Sosyalizmin ekonomik yasalarını kavramak, sosyalist ekonomide embriyon halinde olan, gelişen süreçlerin özüne nüfuz etmeyi, toplumu komünizme doğru götüren gelişmeyi görmeyi olanaklı kılar. Ama aynı zamanda, sosyalizmde kapitalizme dönüşün maddi koşulları olduğu için, kapitalizmin ekonomik yasaları ve kategorileri, sınırlandırılmaları ve yok edilmeleri yerine genelleştirilerek, gelişmelerinin önü açılarak, sosyalist toplumun yeniden kapitalist topluma dönüştürülmesi de mümkündür. Sovyet revizyonistleri, tam da bunu yapmışlardır ve duvarın altında kalmışlardır. 

Sosyalist politik ekonomiye göre değer yasası, sosyalizmde ekonomik bir kaldıraç değildir.
Revizyonist politik ekonomiye göre değer yasası, toplumun, komünizmin en yüksek aşamasına geçmesine kadar belirleyici bir ekonomik kaldıraçtır. Demek oluyor ki:

-Sosyalist politik ekonomiye göre değer yasasının genelleştirilmesi kapitalizme götürür. Çünkü değer yasası, kapitalizmin nesnel ekonomik yasasıdır.

-Revizyonist politik ekonomiye göre değer yasasının genelleştirilmesi, kapitalizme değil, komünizme götürür. Öyleyse değer yasası, kapitalizmin nesnel ekonomik yasasıdır.
Duvarın  altında bu antmarksist anlayış kalmıştır.

Marksist-leninist politik ekonomi, somutta da sosyalizmin politik ekonomisi, değer yasasının meta üretiminde, dolayısıyla kapitalist üretimde regülatör (düzenleyici) olduğunu öğretir.
Revizyonist politik ekonomiye göre değer yasası, sosyalizmde de düzenleyicidir.
Duvarın altında bu revizyonist anlayış da kalmıştır.   

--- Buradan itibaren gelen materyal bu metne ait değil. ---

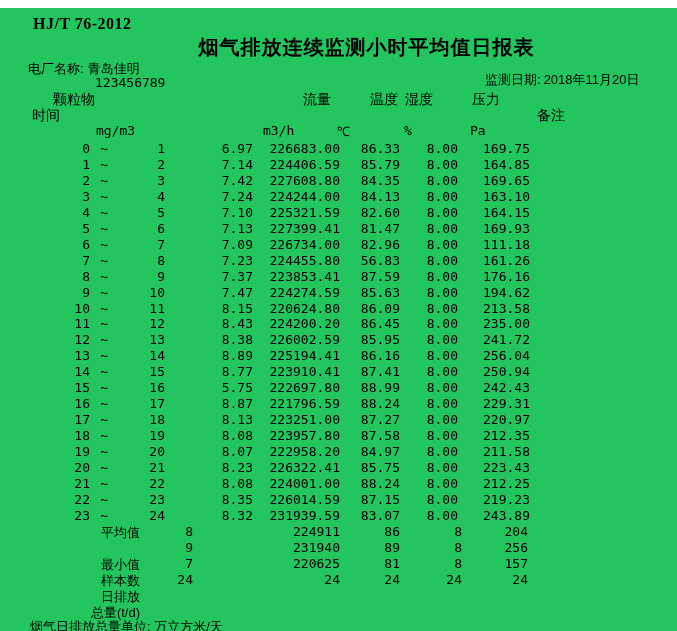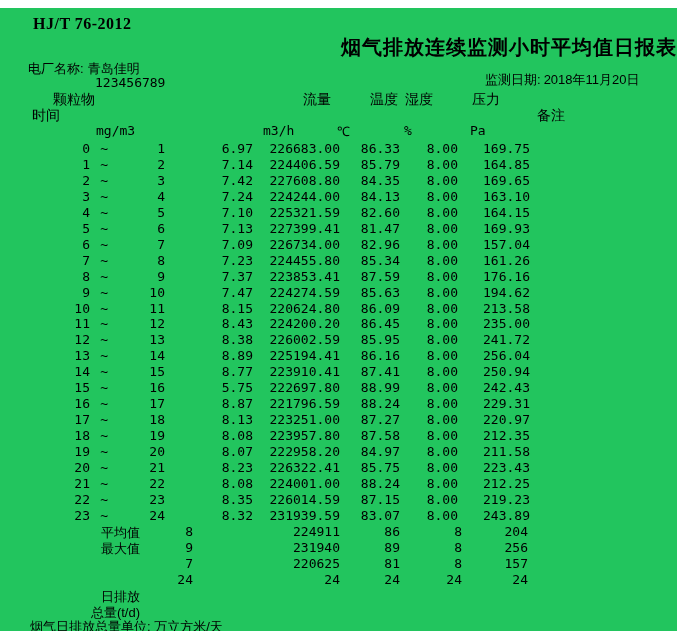--- a/index.html
+++ b/index.html
@@ -7,7 +7,7 @@
         font-family:"Liberation Sans", sans-serif;overflow:hidden;margin-top:8px;}
 
   .std{position:absolute;left:33px;top:7px;font:bold 16px "Liberation Serif", serif;letter-spacing:.5px;}
-  .title{position:absolute;left:0;top:26px;width:677px;text-align:right;text-indent:56px;
+  .title{position:absolute;left:0;top:26px;width:677px;text-align:center;text-indent:56px;
          font-weight:bold;font-size:20px;letter-spacing:1px;}
   .plant{position:absolute;left:28px;top:52px;font-size:13px;}
   .plant .val{margin-left:4px;}

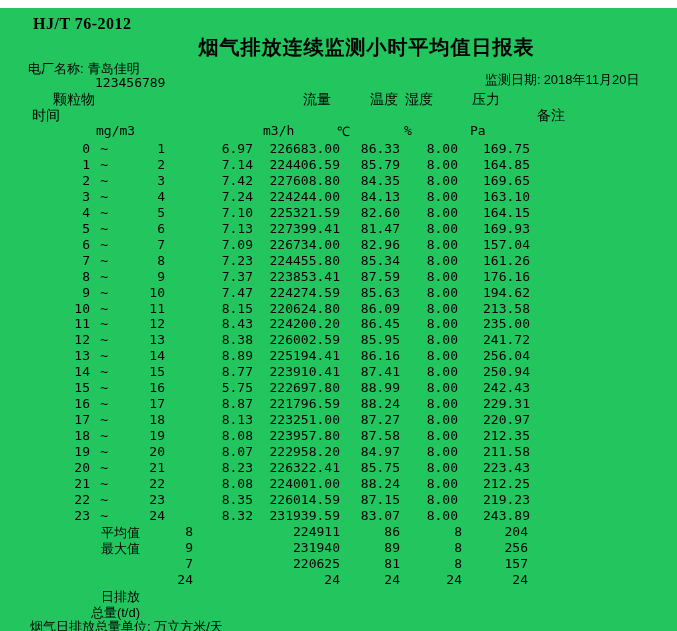--- a/index.html
+++ b/index.html
@@ -153,7 +153,7 @@
         <span class="c-flow">226734.00</span>
         <span class="c-temp">82.96</span>
         <span class="c-hum">8.00</span>
-        <span class="c-pres">157.04</span>
+        <span class="c-pres">111.18</span>
       </div>
       <div class="hrow" style="top: 244.65px;">
         <span class="c-start">7</span>

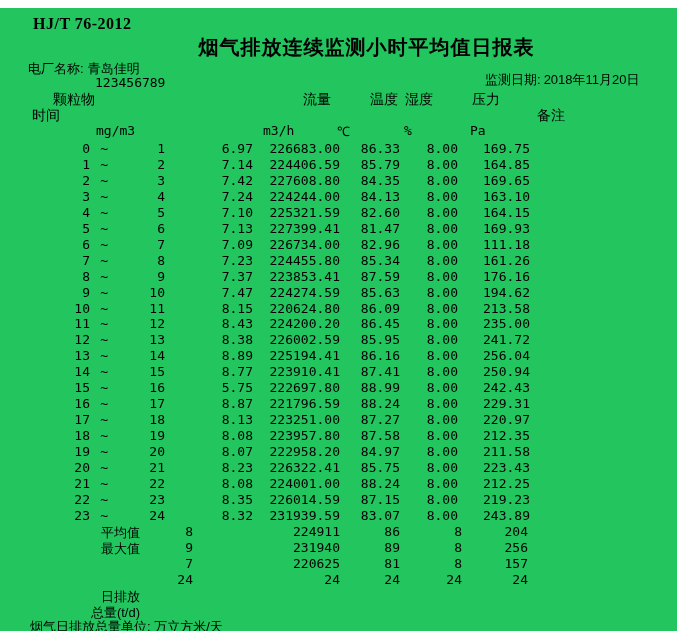--- a/index.html
+++ b/index.html
@@ -161,7 +161,7 @@
         <span class="c-end">8</span>
         <span class="c-pm">7.23</span>
         <span class="c-flow">224455.80</span>
-        <span class="c-temp">85.34</span>
+        <span class="c-temp">56.83</span>
         <span class="c-hum">8.00</span>
         <span class="c-pres">161.26</span>
       </div>

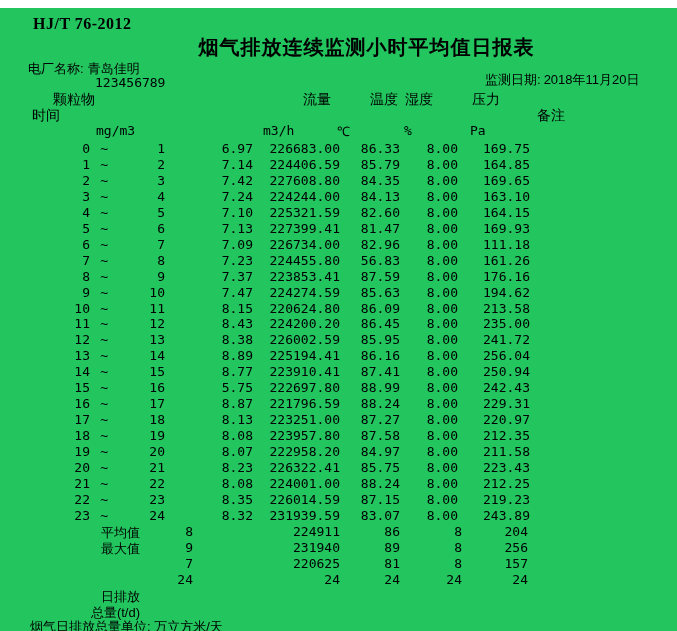--- a/index.html
+++ b/index.html
@@ -336,7 +336,6 @@
         <span class="s5">204</span>
       </div>
       <div class="srow" style="top: 532px;">
-        <span class="s-label">最大值</span>
         <span class="s1">9</span>
         <span class="s2">231940</span>
         <span class="s3">89</span>

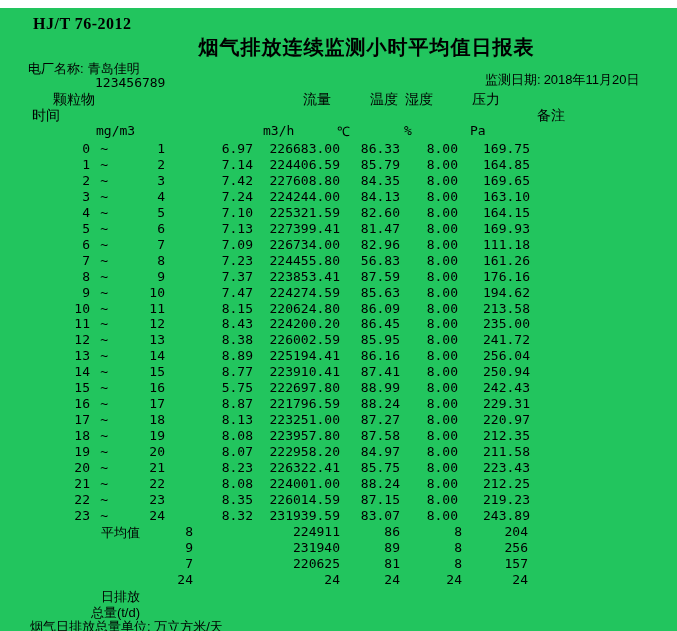--- a/index.html
+++ b/index.html
@@ -343,6 +343,7 @@
         <span class="s5">256</span>
       </div>
       <div class="srow" style="top: 548px;">
+        <span class="s-label">最小值</span>
         <span class="s1">7</span>
         <span class="s2">220625</span>
         <span class="s3">81</span>

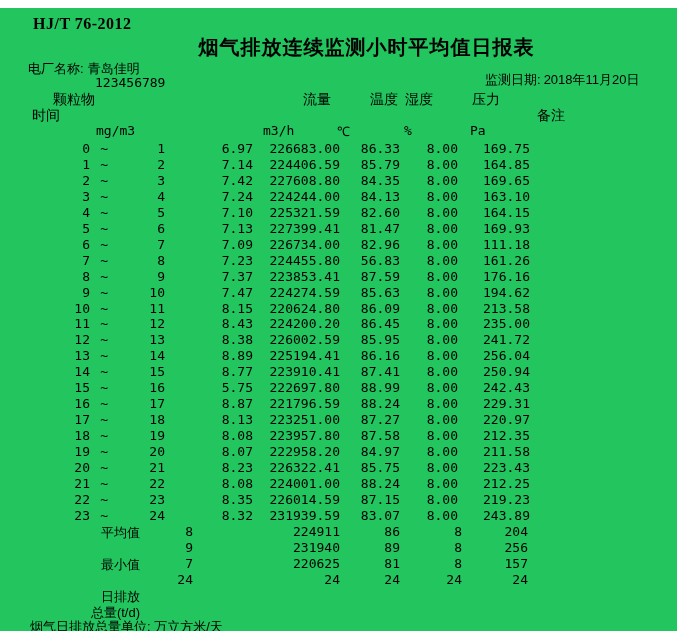--- a/index.html
+++ b/index.html
@@ -351,6 +351,7 @@
         <span class="s5">157</span>
       </div>
       <div class="srow" style="top: 564px;">
+        <span class="s-label">样本数</span>
         <span class="s1">24</span>
         <span class="s2">24</span>
         <span class="s3">24</span>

Toplumsal üretim ilişkileri, her bir toplumda toplumun çeşitli gelişme aşamalarında sürekli farklıdır. Hakim üretim biçiminin karakterine bağlı olarak toplumun üretim ilişkileri, esas itibariyle üç kategoride toplanır:
a) İnsanlar arasında sömürüyü dışlayan ilişkiler.
b) Baskı ve sömürüyü esas alan ilişkiler.
c) Üretim ilişkilerinin bir biçiminden diğerine geçişi ifade eden ilişkiler.

“Maddi değerlerin üretim sürecinde insanlar, üretim içinde birbirleri ile şu ya da bu karşılıklı ilişkiye, şu ya da bu üretim ilişkisine girerler. Bu ilişkiler, sömürüden kurtulmuş insanlar arasında işbirliği ve karşılıklı yardımlaşma ilişkileri olabilir; hakimiyet ve boyun eğme ilişkileri olabilir, veya nihayet bir üretim ilişkisi biçiminden diğerine geçiş ilişkileri olabilir” (Stalin). 

Bunlardan ilkine sosyalizmde üretim ilişkileri, ikincisine köleci, feodal ve kapitalist toplumda üretim ilişkileri, üçüncüsüne de revizyonizmde üretim ilişkileri örnektir. İktidarda revizyonizm, üretim ilişkilerinin yeni bir kategorisinin doğmasına neden olmuştur: Belli üretim ilişkilerinden bir başkasına geçişi ifade eden ilişkiler.
Berlin Duvarının altında bu ilişkiler kalmıştır.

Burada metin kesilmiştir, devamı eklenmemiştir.